Lewis Carroll was an Anglican deacon, a mathematician, a photographer and a writer. His “Alice” books contain many hidden meanings and references, and some analysts have found Freudian concepts about the subconscious, as well as satirical comments on mathematical advances of the time in the books. There are whole scientific works dedicated to the psychology, philosophy, algebra and chess references in the books, while, on the surface, it is just a children’s story.
As for Mimsy Were the Borogroves, it is, on the one hand, just a bit of dry humour and a ridiculous fantasy. On the other hand, it is about a “time-space equation” for building a time travel machine. Oh dear. That’s complicated. What makes the story more bearable for a Bear of Little Brain like myself, is that the audio edition of this novel is read by William Shatner, one of my favourite Canadians.
Artist: William Shatner; Title: Mimsy Were The Borogoves; Label: Caedmon USA; Catalogue: TC 1509, 1976
He recorded the reading in 1976. Yes, that long ago. While he already has that famous velvety, smooth delivery, honed on stage in classical plays, he speaks a lot faster than he does today. The famous “Shatner Pause and Alternative Emphasis” has not yet developed. But he still makes every word sound profound.
Listeners have to keep their ears pointed to not miss a word. Shatner reads long sentences without taking a breath, yet his words roll out like honey around a teaspoon. What seems an obtuse scientific plot becomes interesting (and moderately exciting) when he reads it.
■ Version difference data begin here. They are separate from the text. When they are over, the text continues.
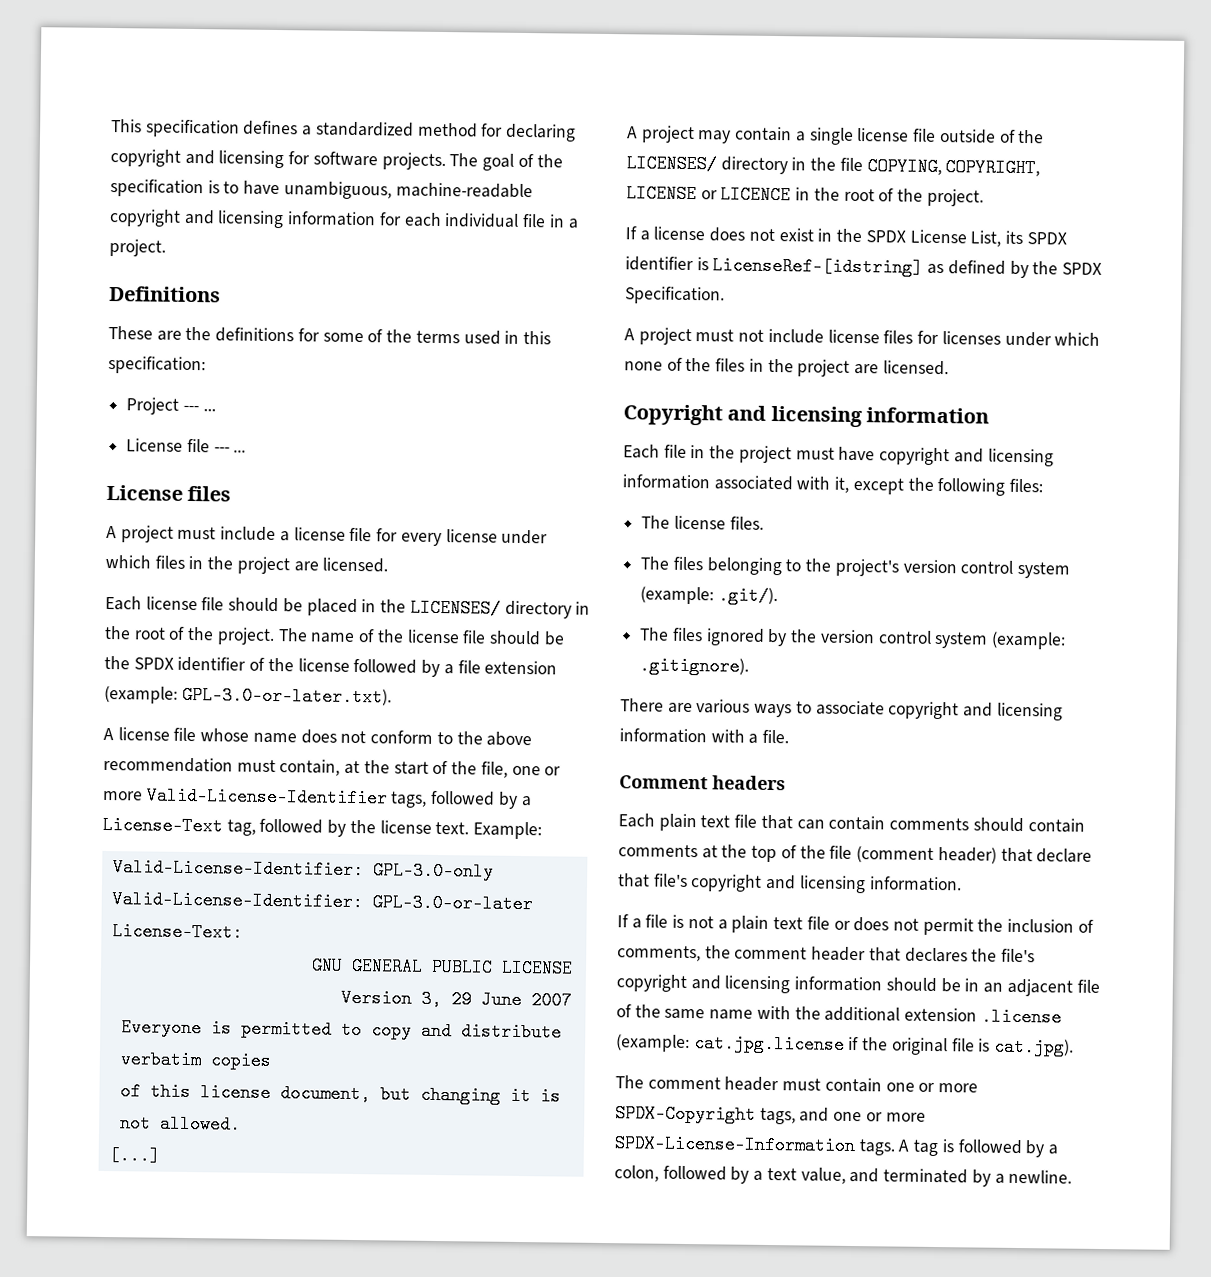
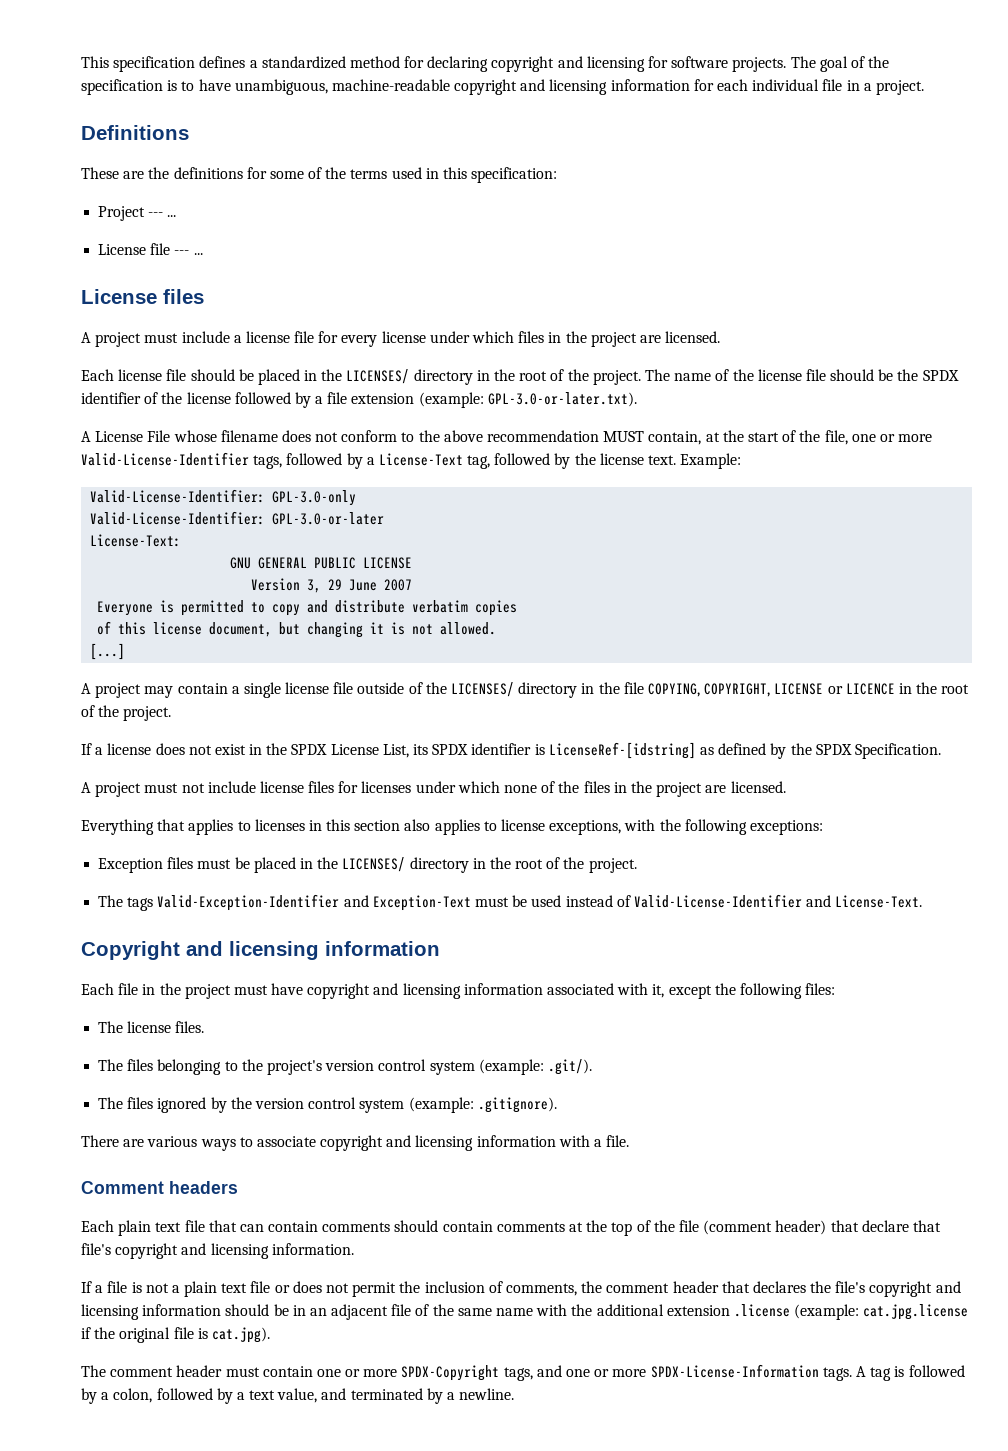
- A license file whose name does not conform to the above recommendation must contain, at the start of the file, one or more Valid-License-Identifier tags, followed by a License-Text tag, followed by the license text.
+ A License File whose filename does not conform to the above recommendation MUST contain, at the start of the file, one or more Valid-License-Identifier tags, followed by a License-Text tag, followed by the license text.
+ Everything that applies to licenses in this section also applies to license exceptions, with the following exceptions:
+ Exception files must be placed in the LICENSES/ directory in the root of the project.
+ The tags Valid-Exception-Identifier and Exception-Text must be used instead of Valid-License-Identifier and License-Text.

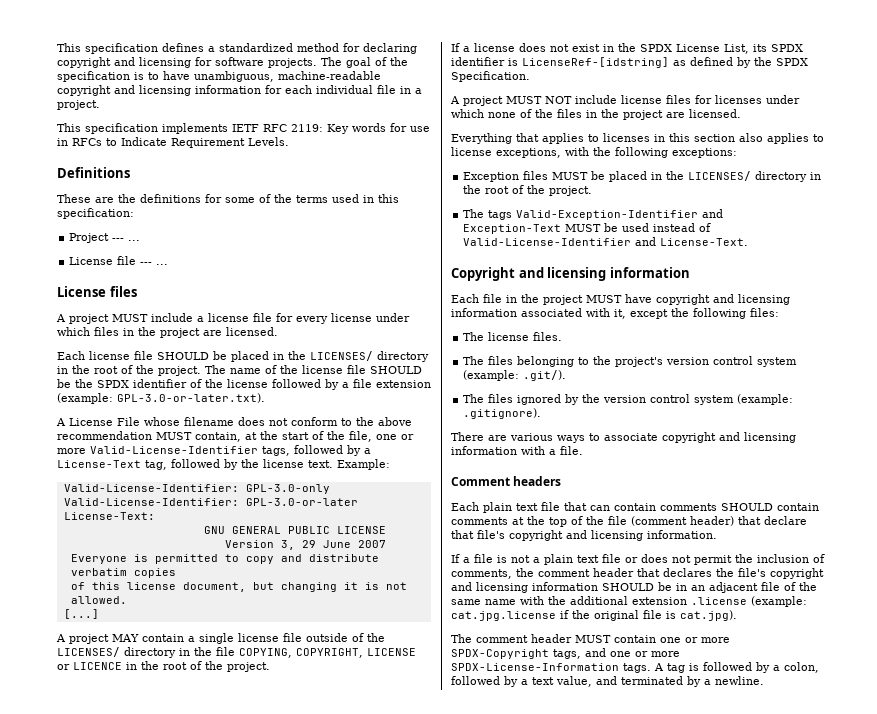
+ This specification implements IETF RFC 2119: Key words for use in RFCs to Indicate Requirement Levels.
- A project must include a license file for every license under which files in the project are licensed.
+ A project MUST include a license file for every license under which files in the project are licensed.
- Each license file should be placed in the LICENSES/ directory in the root of the project.
+ Each license file SHOULD be placed in the LICENSES/ directory in the root of the project.
- The name of the license file should be the SPDX identifier of the license followed by a file extension (example: GPL-3.0-or-later.txt).
+ The name of the license file SHOULD be the SPDX identifier of the license followed by a file extension (example: GPL-3.0-or-later.txt).
- A project may contain a single license file outside of the LICENSES/ directory in the file COPYING, COPYRIGHT, LICENSE or LICENCE in the root of the project.
+ A project MAY contain a single license file outside of the LICENSES/ directory in the file COPYING, COPYRIGHT, LICENSE or LICENCE in the root of the project.
- A project must not include license files for licenses under which none of the files in the project are licensed.
+ A project MUST NOT include license files for licenses under which none of the files in the project are licensed.
- Exception files must be placed in the LICENSES/ directory in the root of the project.
+ Exception files MUST be placed in the LICENSES/ directory in the root of the project.
- The tags Valid-Exception-Identifier and Exception-Text must be used instead of Valid-License-Identifier and License-Text.
+ The tags Valid-Exception-Identifier and Exception-Text MUST be used instead of Valid-License-Identifier and License-Text.
- Each file in the project must have copyright and licensing information associated with it, except the following files:
+ Each file in the project MUST have copyright and licensing information associated with it, except the following files:
- Each plain text file that can contain comments should contain comments at the top of the file (comment header) that declare that file's copyright and licensing information.
+ Each plain text file that can contain comments SHOULD contain comments at the top of the file (comment header) that declare that file's copyright and licensing information.
- If a file is not a plain text file or does not permit the inclusion of comments, the comment header that declares the file's copyright and licensing information should be in an adjacent file of the same name with the additional extension .license (example: cat.jpg.license if the original file is cat.jpg).
+ If a file is not a plain text file or does not permit the inclusion of comments, the comment header that declares the file's copyright and licensing information SHOULD be in an adjacent file of the same name with the additional extension .license (example: cat.jpg.license if the original file is cat.jpg).
- The comment header must contain one or more SPDX-Copyright tags, and one or more SPDX-License-Information tags.
+ The comment header MUST contain one or more SPDX-Copyright tags, and one or more SPDX-License-Information tags.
The original recording is hard to get these days, but it is on YouTube in 6 parts. Below is an mp3 file of part 1. The fact that Shatner, who was by then already famous, recorded the audio book, shows that thirty years after its publication the little novel by C.L. Moore & Henry Kuttner was also already famous. More than 70 years later, the Retro-Hugo award just confirms that.